__GOAL OF THE EXERCISE__
The expected response is the complete listing below, restated exactly, with its pictures omitted.

__RECORDS SUPPLIED__

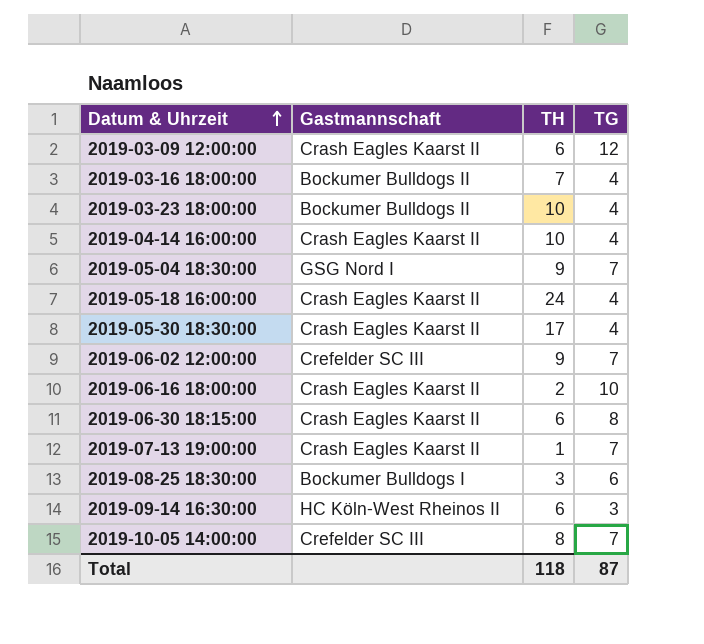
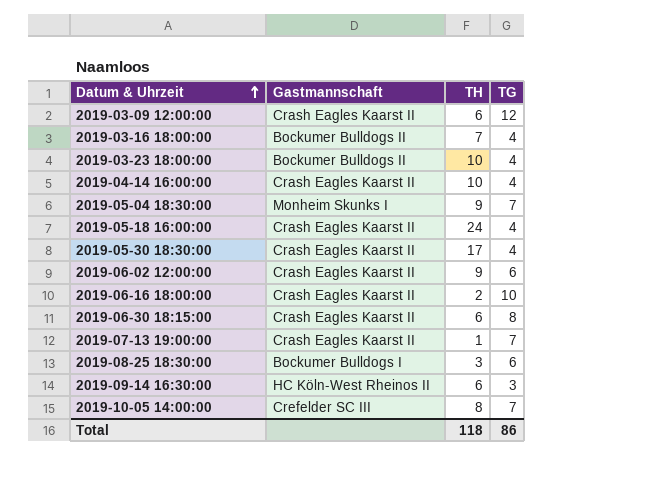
2019-05-04 18:30:00 | Gastmannschaft: GSG Nord I -> Monheim Skunks I
2019-06-02 12:00:00 | Gastmannschaft: Crefelder SC III -> Crash Eagles Kaarst II
2019-06-02 12:00:00 | TG: 7 -> 6
Total | TG: 87 -> 86

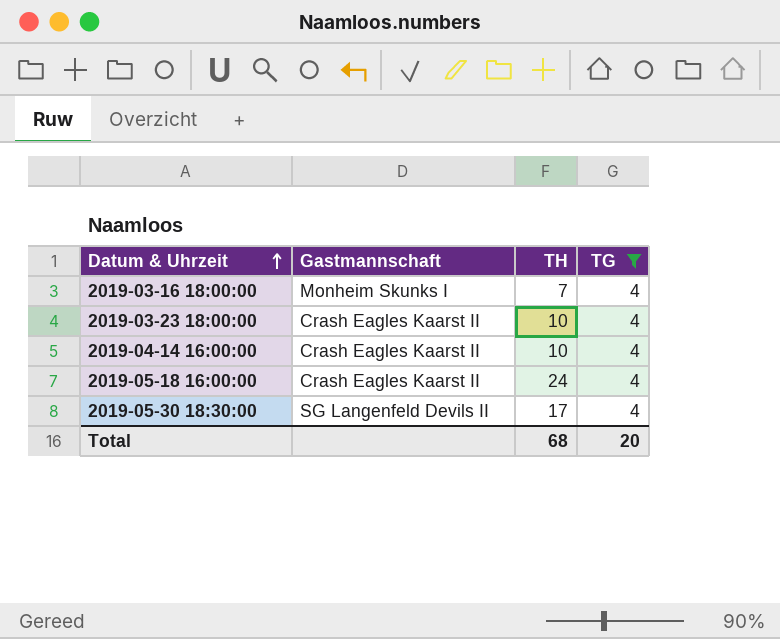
filter: none -> TG = 4
2019-03-16 18:00:00 | Gastmannschaft: Bockumer Bulldogs II -> Monheim Skunks I
2019-03-23 18:00:00 | Gastmannschaft: Bockumer Bulldogs II -> Crash Eagles Kaarst II
2019-05-30 18:30:00 | Gastmannschaft: Crash Eagles Kaarst II -> SG Langenfeld Devils II
Total | TH: 118 -> 68
Total | TG: 86 -> 20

__SOLUTION TO THE EXERCISE__
2019-05-04 18:30:00 | Gastmannschaft: GSG Nord I -> Monheim Skunks I
2019-06-02 12:00:00 | Gastmannschaft: Crefelder SC III -> Crash Eagles Kaarst II
2019-06-02 12:00:00 | TG: 7 -> 6
Total | TG: 87 -> 86

filter: none -> TG = 4
2019-03-16 18:00:00 | Gastmannschaft: Bockumer Bulldogs II -> Monheim Skunks I
2019-03-23 18:00:00 | Gastmannschaft: Bockumer Bulldogs II -> Crash Eagles Kaarst II
2019-05-30 18:30:00 | Gastmannschaft: Crash Eagles Kaarst II -> SG Langenfeld Devils II
Total | TH: 118 -> 68
Total | TG: 86 -> 20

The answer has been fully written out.